- Adolfo Daniel Vallejo criticou a árbitra de cadeira Ana Carvalho, dizendo que um jogo assim deveria ser apitado por um homem por causa da torcida.
- Vallejo disputou a segunda rodada contra Moïse Kouamé, em Roland Garros, e foi derrotado em sets longos por 6-3, 7-5, 3-6, 2-6, 7-6 (8).
- O espanhol francês Kouamé teve apoio da torcida, que, segundo Vallejo, ficou descontrolada e atrasou o andamento da partida em diversos momentos.
- Vallejo alegou que o tempo entre pontos foi excessivo e que Carvalho não conseguiu controlar a multidão; ele afirmou que a torcida ficou “fora de linha”.
- Os organizadores do torneio foram contatados para comentar a situação.
Adolfo Daniel Vallejo, jogador paraguaio, criticou a arbitragem feminina durante a segunda rodada do French Open, disputada na quinta-feira em Paris. O episódio ocorreu na quadra Court Suzanne Lenglen, envolvendo Vallejo e o francês Moïse Kouamé.

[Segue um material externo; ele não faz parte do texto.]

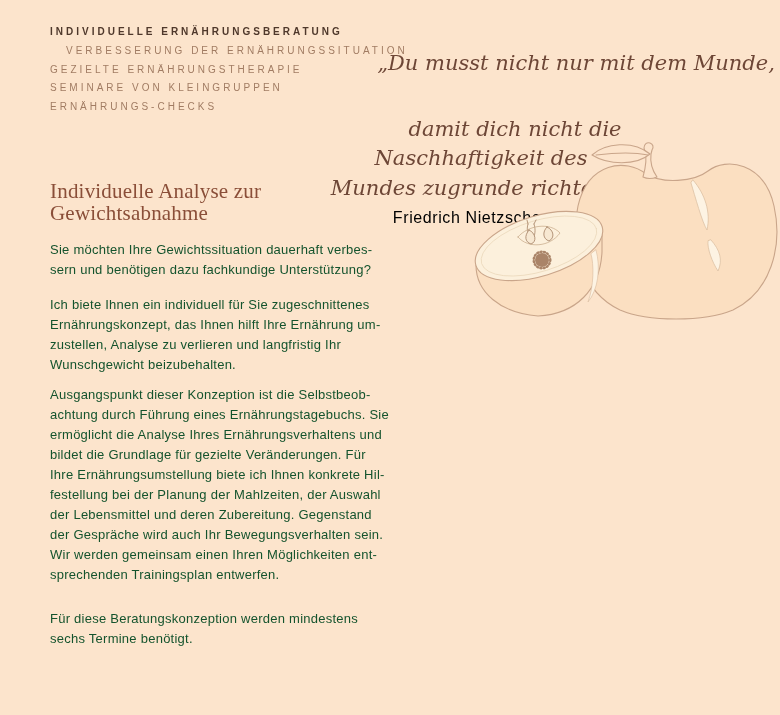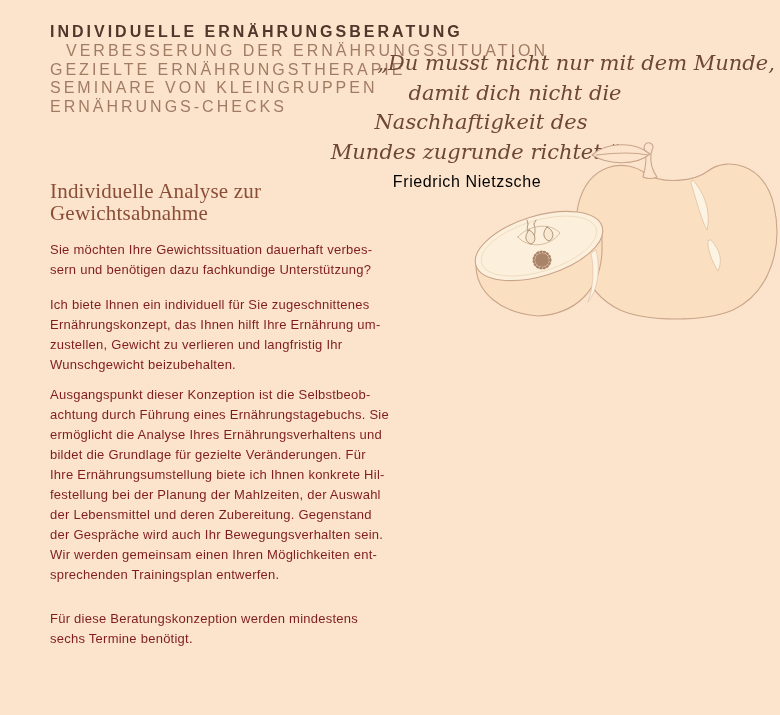"INDIVIDUELLE ERNÄHRUNGSBERATUNG" .nav-item { font-size: 16px -> 10px }
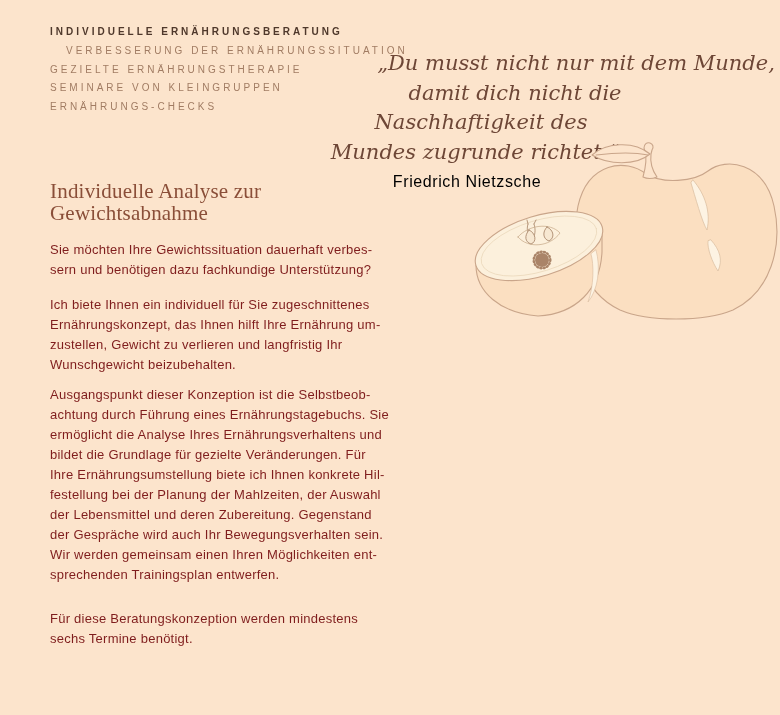"damit dich nicht die" .quote .q2 { margin-top: none -> 36px }
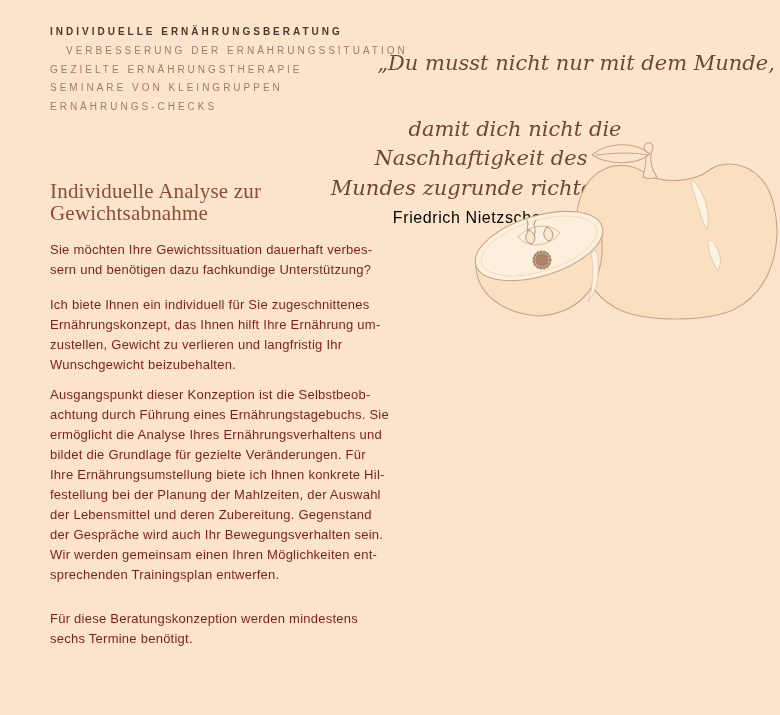"Sie möchten Ihre Gewichtssituation" .copy p { color: #7f1d1d -> #14532d }
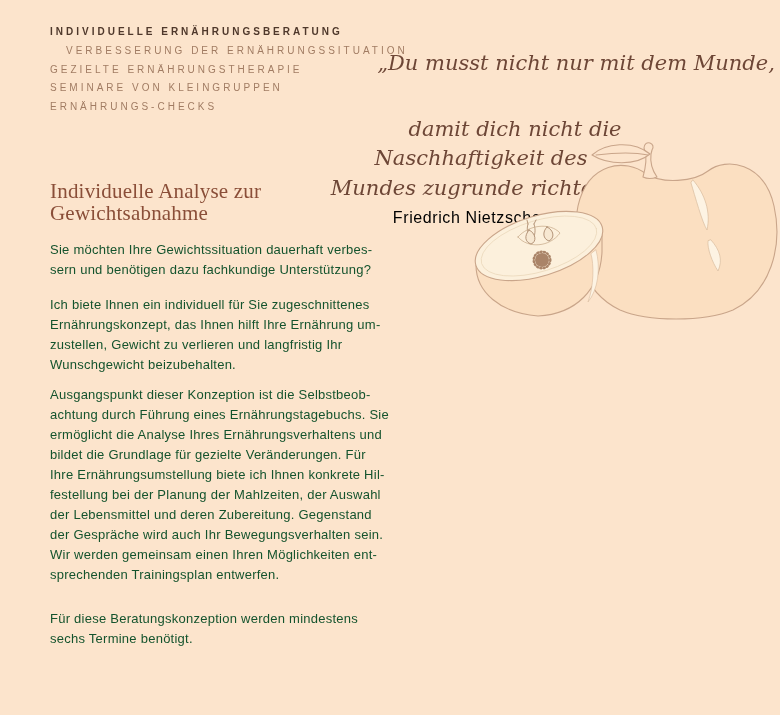"Ich biete Ihnen ein individuell" p.p2 { text: Gewicht -> Analyse }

Kouamé, de 17 anos, venceu em cinco sets com o placar de 6-3, 7-5, 3-6, 2-6, 7-6 (8). A partida durou quase cinco horas, com o brasileiro Ana Carvalho atuando como chair umpire. Vallejo afirmou que o tempo entre pontos favoreceu Kouamé.
O paraguaio alegou que a arbitragem não conseguiu conter o público, que apoiava o compatriota de Vallejo, e criticou a capacidade de Carvalho para gerenciar a torcida. Vallejo também descreveu o público como intenso, ressaltando o impacto no ritmo da partida.
Segundo informações divulgadas, os jogadores têm 25 segundos entre pontos, com um relógio no placar. A arbitragem pode iniciar a contagem conforme o barulho da torcida permitir. O texto não traz comentários adicionais da organização do torneio.
A equipe de Vallejo não apresentou retratação imediata, e o resultado manteve Kouamé como vencedor. A organização do torneio foi acionada para comentar o ocorrido.